(Records from a data collection):
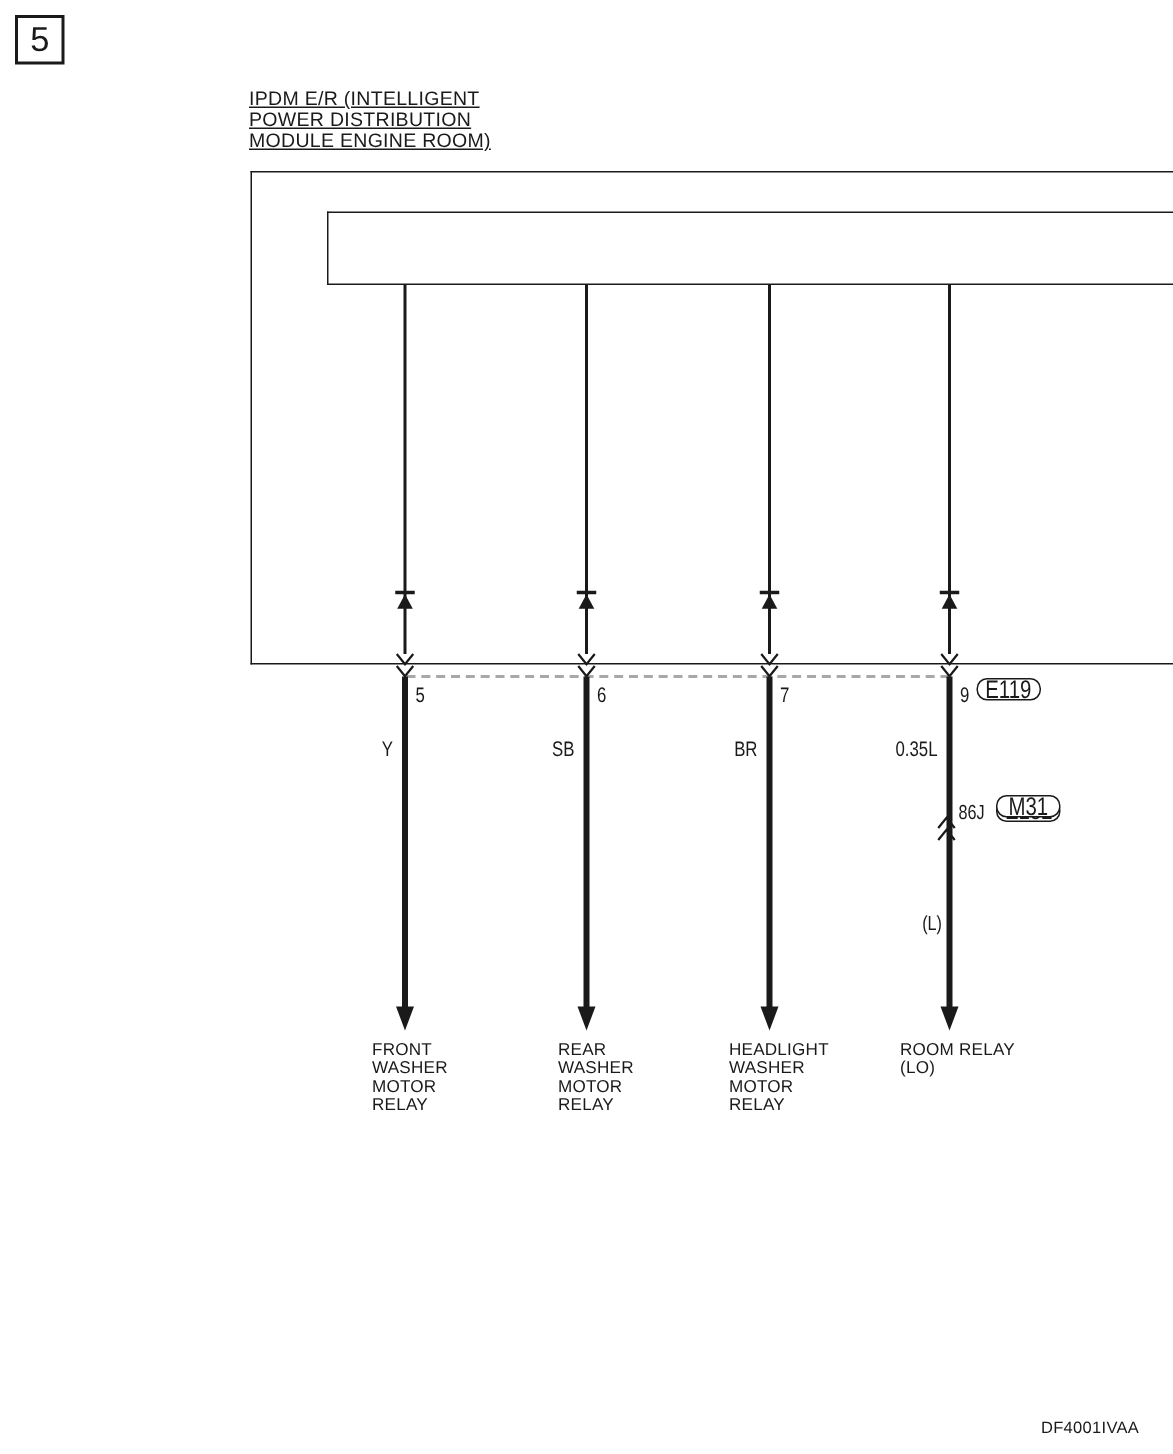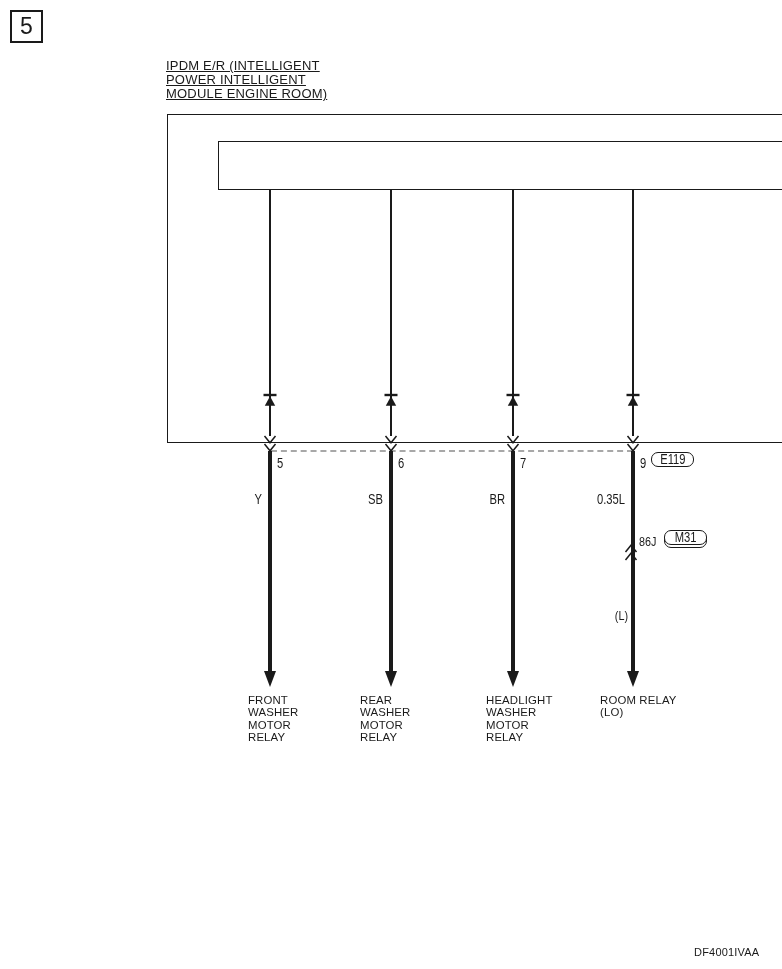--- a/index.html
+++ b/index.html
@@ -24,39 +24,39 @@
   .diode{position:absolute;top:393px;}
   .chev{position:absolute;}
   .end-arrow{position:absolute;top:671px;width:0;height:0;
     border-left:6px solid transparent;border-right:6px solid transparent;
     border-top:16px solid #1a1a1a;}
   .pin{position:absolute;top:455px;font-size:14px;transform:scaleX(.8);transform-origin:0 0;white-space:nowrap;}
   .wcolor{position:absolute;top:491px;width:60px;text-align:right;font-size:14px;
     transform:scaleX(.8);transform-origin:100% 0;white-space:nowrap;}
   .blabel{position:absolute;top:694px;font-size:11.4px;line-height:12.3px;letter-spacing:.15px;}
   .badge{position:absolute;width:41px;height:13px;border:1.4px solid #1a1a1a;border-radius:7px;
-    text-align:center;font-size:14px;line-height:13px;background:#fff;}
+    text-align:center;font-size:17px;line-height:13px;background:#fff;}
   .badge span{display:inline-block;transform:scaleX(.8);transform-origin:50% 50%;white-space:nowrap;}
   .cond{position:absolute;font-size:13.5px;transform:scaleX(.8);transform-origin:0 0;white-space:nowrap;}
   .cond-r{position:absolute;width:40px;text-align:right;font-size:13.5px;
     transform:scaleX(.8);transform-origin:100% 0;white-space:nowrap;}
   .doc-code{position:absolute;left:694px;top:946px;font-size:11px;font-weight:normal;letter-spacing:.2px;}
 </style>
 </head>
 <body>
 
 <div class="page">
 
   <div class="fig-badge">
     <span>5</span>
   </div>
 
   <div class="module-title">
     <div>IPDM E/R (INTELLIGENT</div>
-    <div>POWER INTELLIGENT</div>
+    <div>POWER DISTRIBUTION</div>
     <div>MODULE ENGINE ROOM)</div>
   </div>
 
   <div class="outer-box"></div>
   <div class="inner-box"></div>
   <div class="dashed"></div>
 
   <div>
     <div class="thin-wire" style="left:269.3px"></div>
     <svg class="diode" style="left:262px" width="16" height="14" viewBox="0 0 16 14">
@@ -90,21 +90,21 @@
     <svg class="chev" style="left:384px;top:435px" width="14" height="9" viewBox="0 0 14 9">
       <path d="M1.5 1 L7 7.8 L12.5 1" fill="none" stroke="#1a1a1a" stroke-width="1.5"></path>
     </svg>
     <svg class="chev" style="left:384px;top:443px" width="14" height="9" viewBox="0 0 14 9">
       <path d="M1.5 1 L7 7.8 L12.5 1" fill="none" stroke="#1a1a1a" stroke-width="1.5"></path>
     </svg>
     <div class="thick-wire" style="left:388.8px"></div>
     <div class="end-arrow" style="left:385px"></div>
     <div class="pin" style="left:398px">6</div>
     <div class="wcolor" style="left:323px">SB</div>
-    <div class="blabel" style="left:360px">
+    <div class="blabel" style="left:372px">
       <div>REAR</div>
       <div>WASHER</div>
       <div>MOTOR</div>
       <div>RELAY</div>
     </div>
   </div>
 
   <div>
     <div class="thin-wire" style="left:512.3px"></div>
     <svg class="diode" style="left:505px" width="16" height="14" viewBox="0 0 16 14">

(What is being asked): Each record should be printed exactly as it appears, leaving the pictures out.

(Problem solution):
--- a/index.html
+++ b/index.html
@@ -24,39 +24,39 @@
   .diode{position:absolute;top:393px;}
   .chev{position:absolute;}
   .end-arrow{position:absolute;top:671px;width:0;height:0;
     border-left:6px solid transparent;border-right:6px solid transparent;
     border-top:16px solid #1a1a1a;}
   .pin{position:absolute;top:455px;font-size:14px;transform:scaleX(.8);transform-origin:0 0;white-space:nowrap;}
   .wcolor{position:absolute;top:491px;width:60px;text-align:right;font-size:14px;
     transform:scaleX(.8);transform-origin:100% 0;white-space:nowrap;}
   .blabel{position:absolute;top:694px;font-size:11.4px;line-height:12.3px;letter-spacing:.15px;}
   .badge{position:absolute;width:41px;height:13px;border:1.4px solid #1a1a1a;border-radius:7px;
-    text-align:center;font-size:14px;line-height:13px;background:#fff;}
+    text-align:center;font-size:17px;line-height:13px;background:#fff;}
   .badge span{display:inline-block;transform:scaleX(.8);transform-origin:50% 50%;white-space:nowrap;}
   .cond{position:absolute;font-size:13.5px;transform:scaleX(.8);transform-origin:0 0;white-space:nowrap;}
   .cond-r{position:absolute;width:40px;text-align:right;font-size:13.5px;
     transform:scaleX(.8);transform-origin:100% 0;white-space:nowrap;}
   .doc-code{position:absolute;left:694px;top:946px;font-size:11px;font-weight:normal;letter-spacing:.2px;}
 </style>
 </head>
 <body>
 
 <div class="page">
 
   <div class="fig-badge">
     <span>5</span>
   </div>
 
   <div class="module-title">
     <div>IPDM E/R (INTELLIGENT</div>
-    <div>POWER INTELLIGENT</div>
+    <div>POWER DISTRIBUTION</div>
     <div>MODULE ENGINE ROOM)</div>
   </div>
 
   <div class="outer-box"></div>
   <div class="inner-box"></div>
   <div class="dashed"></div>
 
   <div>
     <div class="thin-wire" style="left:269.3px"></div>
     <svg class="diode" style="left:262px" width="16" height="14" viewBox="0 0 16 14">
@@ -90,21 +90,21 @@
     <svg class="chev" style="left:384px;top:435px" width="14" height="9" viewBox="0 0 14 9">
       <path d="M1.5 1 L7 7.8 L12.5 1" fill="none" stroke="#1a1a1a" stroke-width="1.5"></path>
     </svg>
     <svg class="chev" style="left:384px;top:443px" width="14" height="9" viewBox="0 0 14 9">
       <path d="M1.5 1 L7 7.8 L12.5 1" fill="none" stroke="#1a1a1a" stroke-width="1.5"></path>
     </svg>
     <div class="thick-wire" style="left:388.8px"></div>
     <div class="end-arrow" style="left:385px"></div>
     <div class="pin" style="left:398px">6</div>
     <div class="wcolor" style="left:323px">SB</div>
-    <div class="blabel" style="left:360px">
+    <div class="blabel" style="left:372px">
       <div>REAR</div>
       <div>WASHER</div>
       <div>MOTOR</div>
       <div>RELAY</div>
     </div>
   </div>
 
   <div>
     <div class="thin-wire" style="left:512.3px"></div>
     <svg class="diode" style="left:505px" width="16" height="14" viewBox="0 0 16 14">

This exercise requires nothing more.